Start of Available data

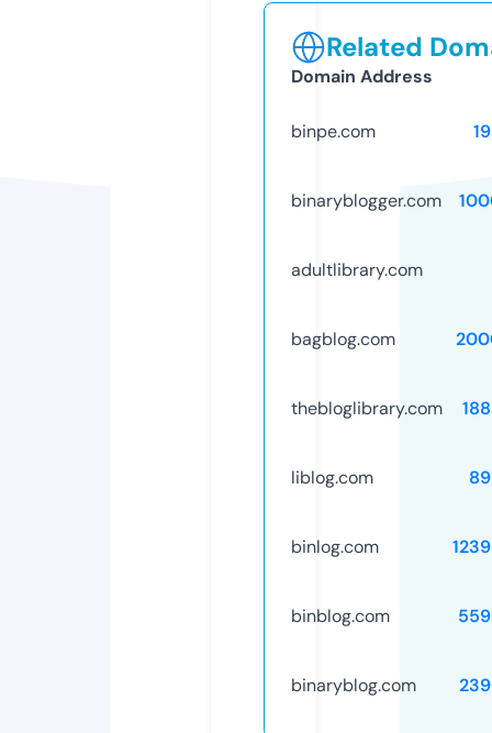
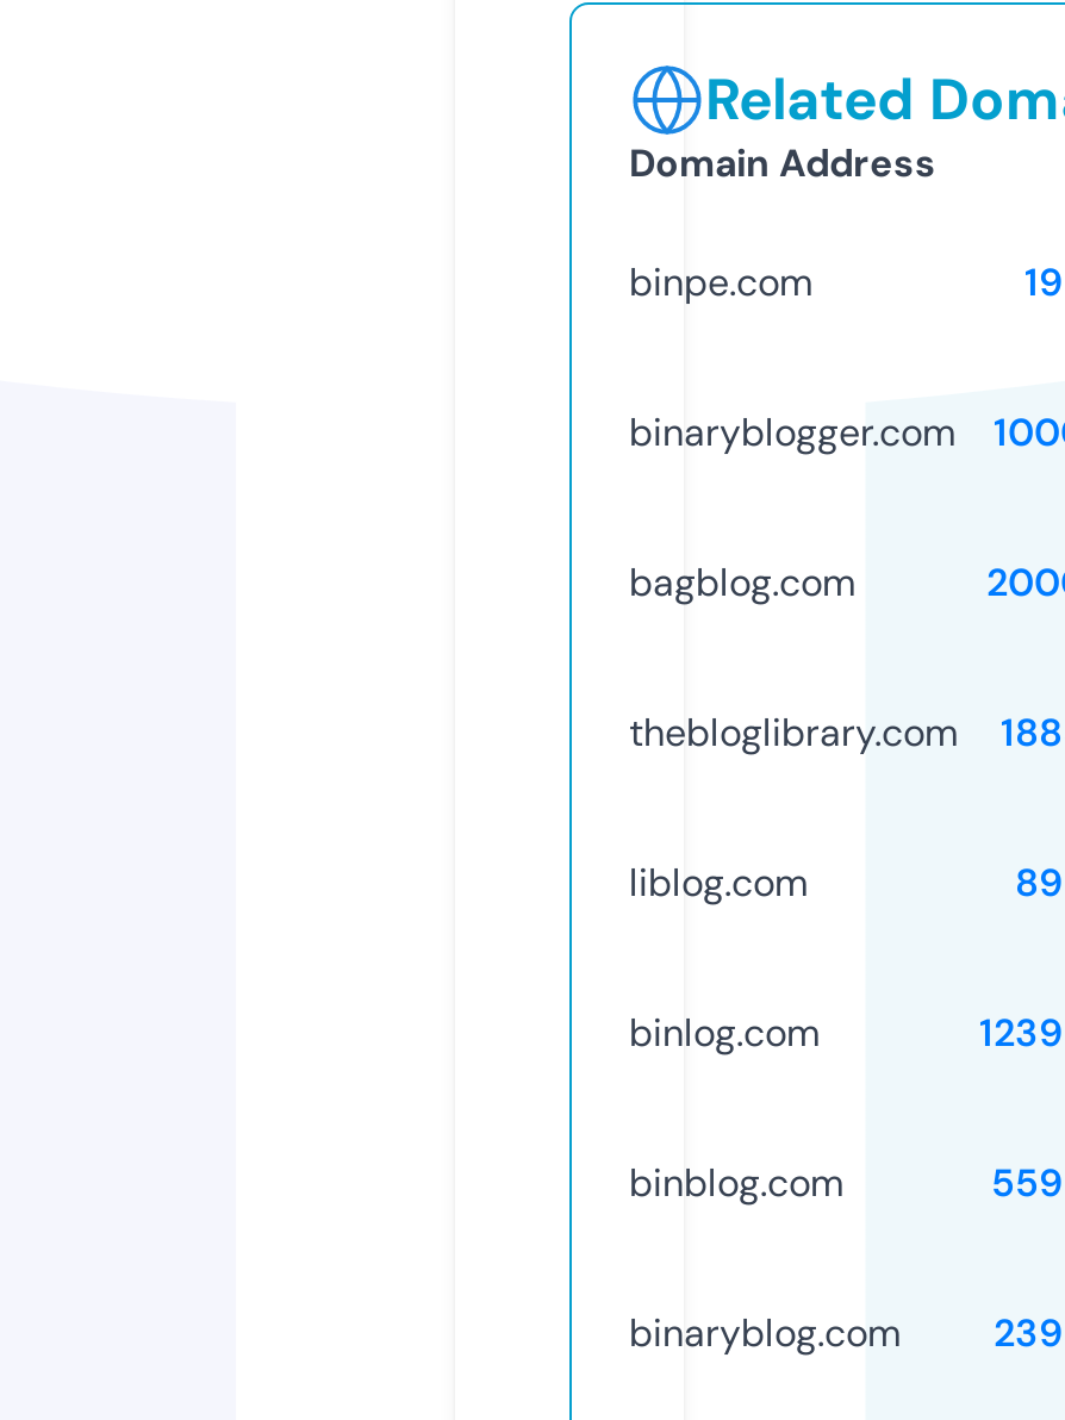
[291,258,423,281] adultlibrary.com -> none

End of Available data
Start of Available data

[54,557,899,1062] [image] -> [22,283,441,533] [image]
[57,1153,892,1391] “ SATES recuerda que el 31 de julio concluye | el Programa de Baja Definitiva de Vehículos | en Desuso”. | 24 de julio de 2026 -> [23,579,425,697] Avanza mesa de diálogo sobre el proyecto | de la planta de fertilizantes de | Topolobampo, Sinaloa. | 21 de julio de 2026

End of Available data
Start of Available data

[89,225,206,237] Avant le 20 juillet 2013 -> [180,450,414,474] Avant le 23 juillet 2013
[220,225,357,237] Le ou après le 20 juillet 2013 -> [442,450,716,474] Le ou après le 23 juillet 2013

End of Available data

- _What is needed_: Taking the entries above, write out exactly each line from the one holding "[89,225,206,237] Avant le" to the one holding "[220,225,357,237] Le ou", both included, and stop there.

- _Exercise result_:
[89,225,206,237] Avant le 20 juillet 2013 -> [180,450,414,474] Avant le 23 juillet 2013
[220,225,357,237] Le ou après le 20 juillet 2013 -> [442,450,716,474] Le ou après le 23 juillet 2013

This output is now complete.